Миссис Хейт резко повернулась. При этом она опять здорово поскользнулась на заиндевелых досках, и они с мулом бежали теперь рядом к коровнику, из открытой двери которого уже выглядывала неподвижная и удивленная морда. Корове, без сомнения, даже жираф не показался бы таким высоким и чудовищным, как этот мул, возникший из тумана, не говоря уж о том, что он явно норовил пробежать прямиком сквозь коровник, словно перед ним всего-навсего соломенный плетень или, может, даже просто мираж. И у самой коровы тоже вид был какой-то быстролетный, кроткий и неземной. Она сразу исчезла, угасла, как спичка на ветру, хотя ум постигал и рассудок доказывал, что она не угасла, а лишь скрылась в коровнике, свидетельством чему был неописуемый звук, удивленный и испуганный, будто кто-то рванул струну лиры или арфы. На этот звук и ринулась миссис Хейт, опрометью, безоглядно, словно блюдя единство женского сословия против враждебного мира мулов и мужчин. Они с мулом со всех ног мчались к коровнику, и миссис Хейт уже размахивала ведром с раскаленными угольями, норовя швырнуть им в мула. Конечно, все это произошло в мгновение ока, и, видимо, мул не принял решительного боя. Старая Хет еще орала: «Вот он! Вот он!» — а мул уже круто повернул и устремился прямо на нее, но она стояла, высокая, как печная труба, и замахнулась на него бумажной сумкой, и он пробежал мимо, свернул за другой угол дома и снова исчез в тумане, из которого возник, неуловимо, мгновенно и совершенно беззвучно.
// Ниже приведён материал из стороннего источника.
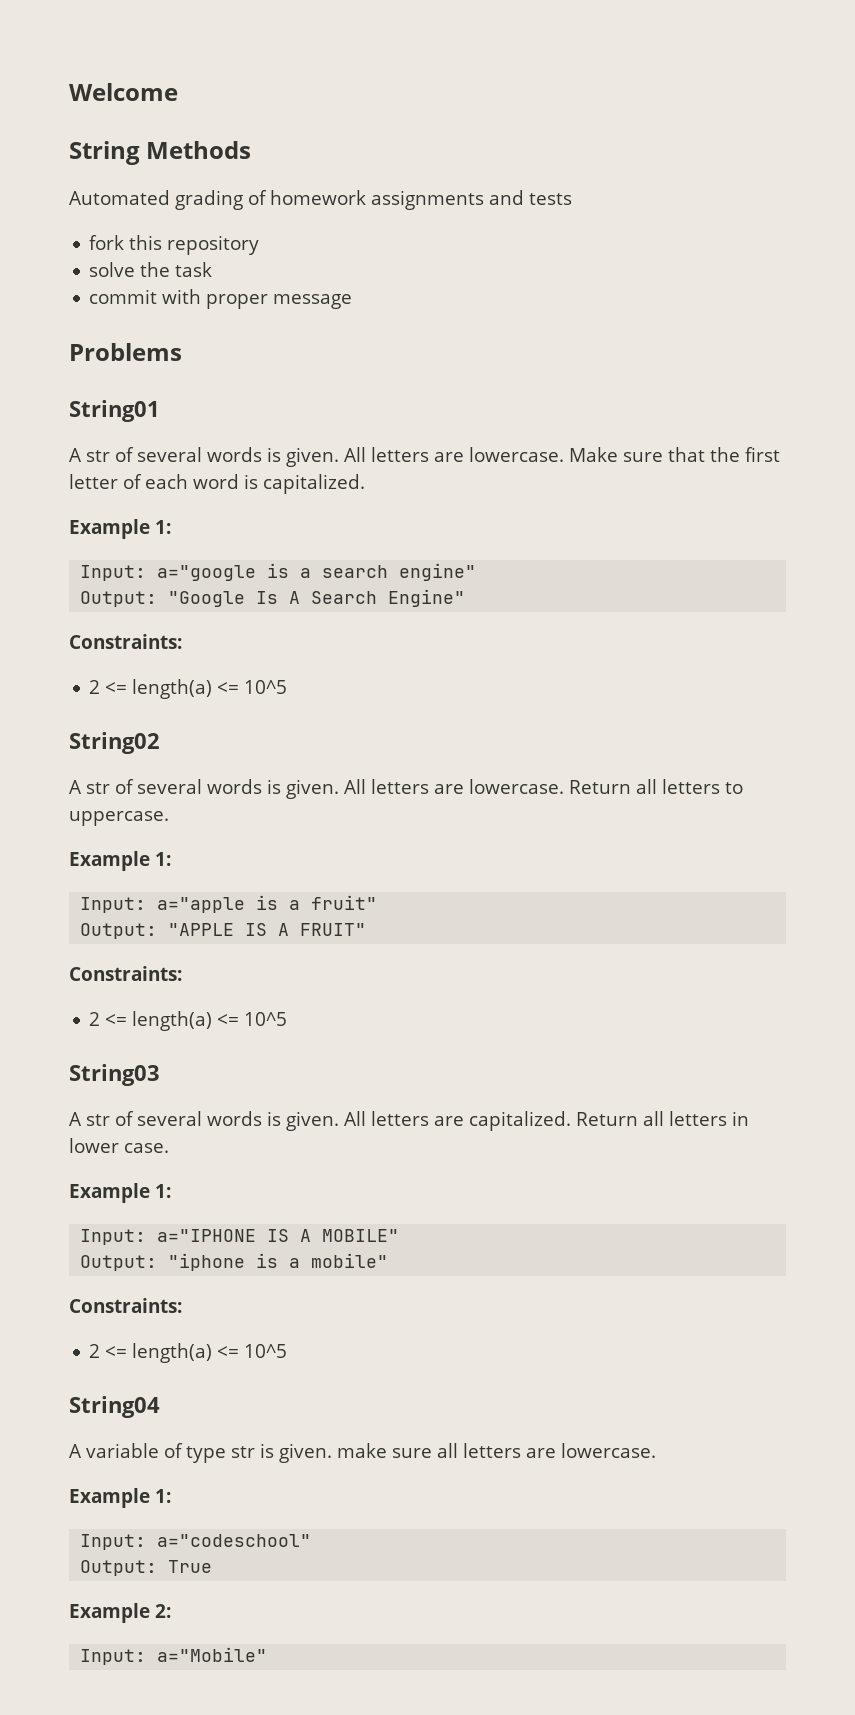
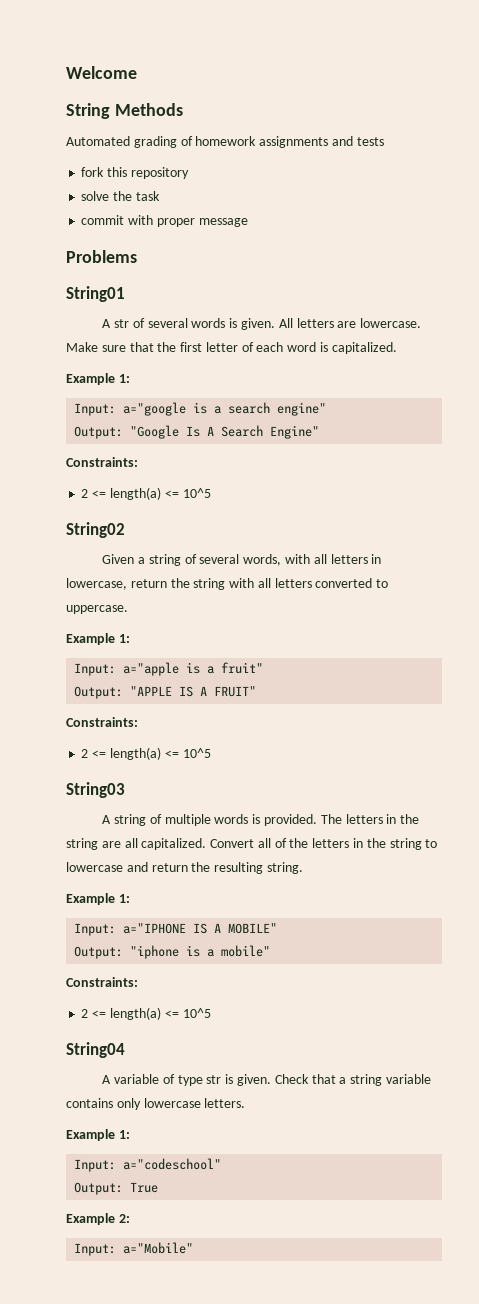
[69,779,720,799] A str of several words is given. All letters are lowercase. Return all letters -> [102,554,382,566] [66,578,373,590] Given a string of several words, with all letters in lowercase, return the string with all letters converted
[86,1111,749,1131] [69,1138,169,1153] str of several words is given. All letters are capitalized. Return all letters in lower case. -> [114,814,420,826] [66,838,438,850] [66,862,303,874] string of multiple words is provided. The letters in the string are all capitalized. Convert all of the letters in the string to lowercase and return the resulting string.
[337,1443,656,1458] make sure all letters are lowercase. -> [274,1074,431,1086] [66,1098,246,1110] Check that a string variable contains only lowercase letters.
Миссис Хейт повернула назад все с той же неторопливой резвостью, поставила ведро на кирпичную приступку у спуска в подпол, и они со старой Хет тоже свернули за угол дома и в самое время поспели, чтоб увидеть, как мул, похожий на привидение, налетел на негодующего петуха с восемью белыми курами, которые как раз вылезали из-под дома. И тогда на миг бегство его обрело по всем статьям подлинную театральность: исчадие ада возвращалось в ад, исчезало бесследно в тумане, словно уносимое на облаке маленьких крылатых тварей, а потом мул скрылся в тусклой и бесплотной пустоте, как бы проглоченный туманом.
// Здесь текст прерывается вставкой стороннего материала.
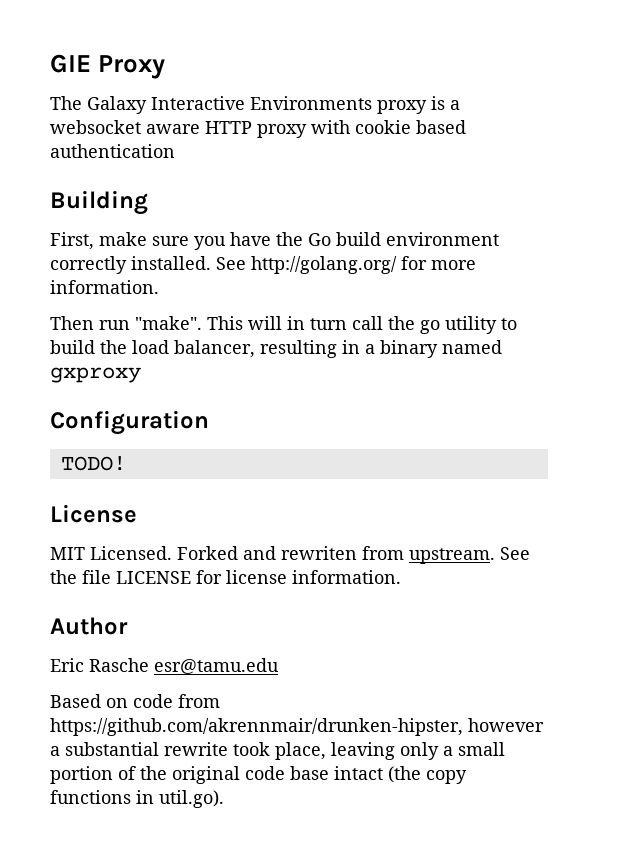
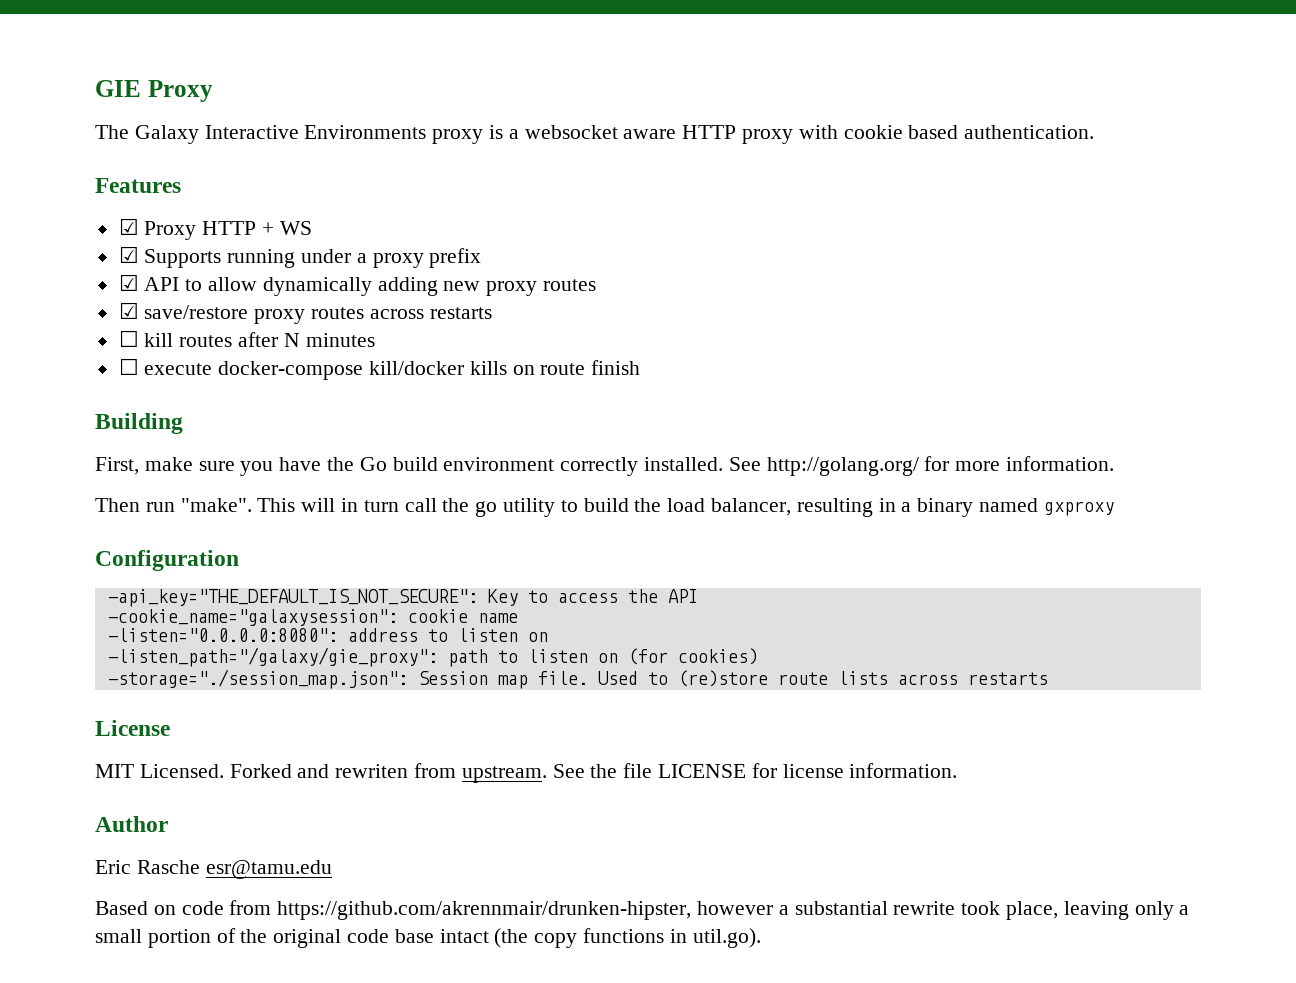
[50,144,175,158] authentication -> [964,125,1095,139] [95,178,181,193] [118,218,312,240] [118,246,482,268] [118,274,597,296] [118,302,492,324] [118,330,375,347] [118,358,641,380] authentication. // Features // ☑ Proxy HTTP + WS // ☑ Supports running under a proxy prefix // ☑ API to allow dynamically adding new proxy routes // ☑ save/restore proxy routes across restarts // ☐ kill routes after N minutes // ☐ execute docker-compose kill/docker kills on route finish
[60,456,126,471] TODO! -> [107,589,698,607] [107,609,518,626] [107,628,548,642] [107,647,758,667] [107,669,1048,689] -api_key="THE_DEFAULT_IS_NOT_SECURE": Key to access the API // -cookie_name="galaxysession": cookie name // -listen="0.0.0.0:8080": address to listen on // -listen_path="/galaxy/gie_proxy": path to listen on (for cookies) // -storage="./session_map.json": Session map file. Used to (re)store route lists across restarts

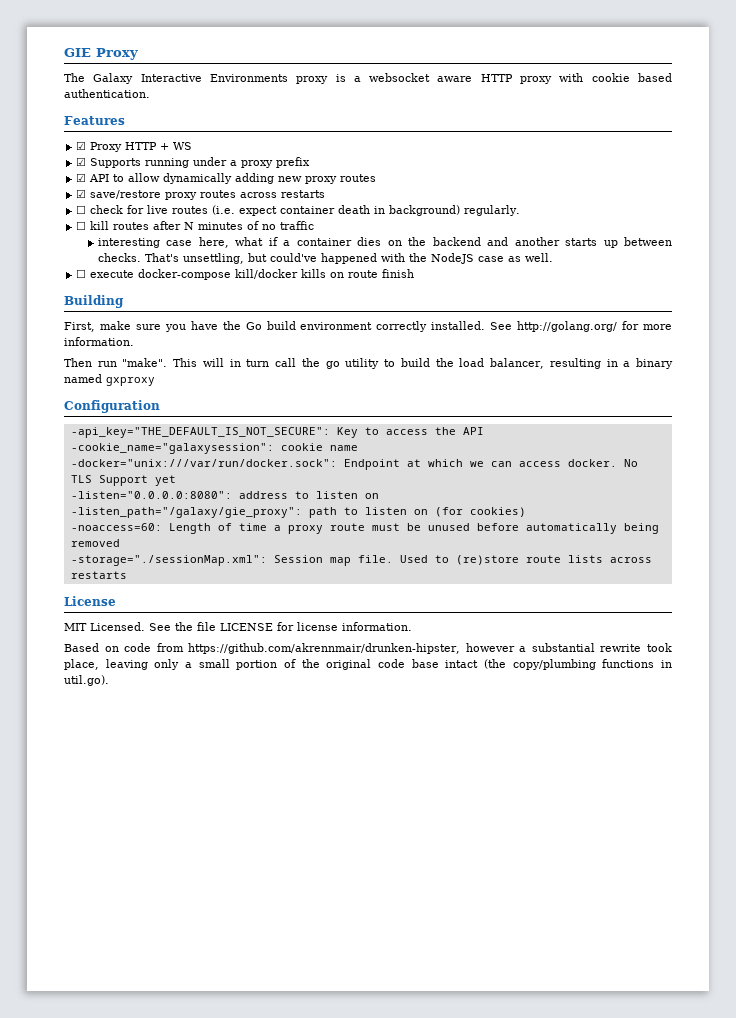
(492, 313) none -> [76,205,521,216] // ☐ check for live routes (i.e. expect container death in background) regularly.
(375, 340) none -> [247,221,315,230] [97,237,672,248] [97,253,553,264] of no traffic // interesting case here, what if a container dies on the backend and another starts up between checks. That's unsettling, but could've happened with the NodeJS case as well.
(518, 618) none -> [70,459,638,470] [70,475,176,486] // -docker="unix:///var/run/docker.sock": Endpoint at which we can access docker. No TLS Support yet
[107,669,408,689] -storage="./session_map.json": -> [70,523,659,534] [70,539,120,547] [70,555,267,566] -noaccess=60: Length of time a proxy route must be unused before automatically being removed // -storage="./sessionMap.xml":
[229,763,547,783] Forked and rewriten from upstream. -> (145, 626) none
[95,816,168,832] [95,860,332,879] // Author // Eric Rasche esr@tamu.edu -> (412, 626) none
[534,933,578,948] copy -> [512,659,596,670] copy/plumbing

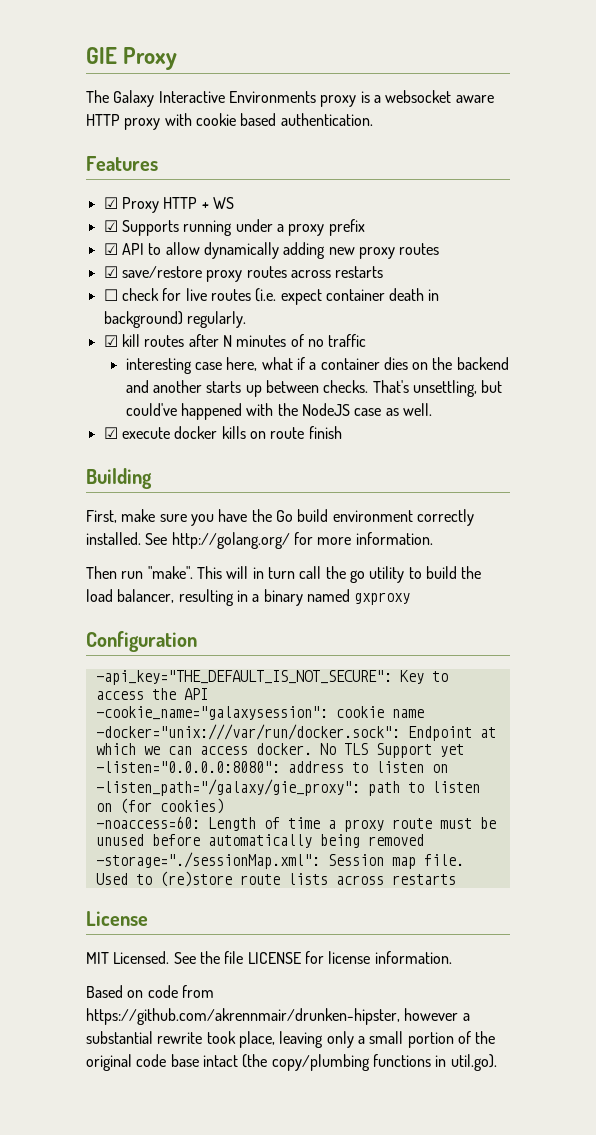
[76,221,87,230] ☐ -> [103,335,118,347] ☑
[76,269,299,280] ☐ execute docker-compose kill/docker -> [103,426,218,439] ☑ execute docker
— Там, перед домом, еще есть! — крикнула старая Хет.
— Ах, сукины дети, — сказала миссис Хейт все тем же суровым, пророческим голосом, без тени озлобления или запальчивости. Она не мулов бранила; и даже не ихнего хозяина. Слова эти имели десятилетнюю предысторию, известную всему городу, когда ранним апрельским утром то, что осталось от мистера Хейта, отделили от того, что осталось от пяти мулов и нескольких футов новехонькой пеньковой веревки, разбросанных вдоль железнодорожного полотна, где у самой городской окраины от него отходила ветка, заканчивавшаяся тупиком; здесь географически определялась судьба ее дома; а главными составными частями ее утраты были мулы, покойный муж да еще хозяин этих самых мулов. Фамилия его была Сноупс; про него тоже знали в городе — знали, как он купил целый табун на ярмарке в Мемфисе, пригнал мулов в Джефферсон, перепродал их фермерам, вдовам и сиротам, неграм и белым, за сколько дадут — но не дешевле определенной цены; и знали, что зимой (чаще всего именно зимой, в мертвый сезон) мулы эти стайками и даже целыми табунками, всегда связанные вместе крепкой пеньковой веревкой (которая неизменно бывала упомянута в жалобах Сноупса), удирали из надежно огороженных выпасов и попадали под ночные товарные поезда на этой самой развилке, где мистеру Хейту суждено было покинуть сей бренный мир; однажды кто-то из городских шутников даже послал Сноупсу по почте печатное расписание поездов на нашем участке железной дороги. Коренастый, одутловатый человек с напряженным, озабоченным лицом, он никогда не носил галстука и неизменно пересекал мирный, дремлющий город под отчаянный рев, в облаке пыли, и о пришествии его возвещали жалобные крики и вопли, а продвижение знаменовало желтое облако, в котором метались кувшинообразные головы, гремели копыта, и раздавались привычные истошные, яростные понукания погонщиков; а в самом хвосте, задыхаясь, озабоченно семенил сам Сноупс, потому что, как говорили в городе, он до смерти боялся этих скотов, из которых так хитроумно выколачивал прибыль.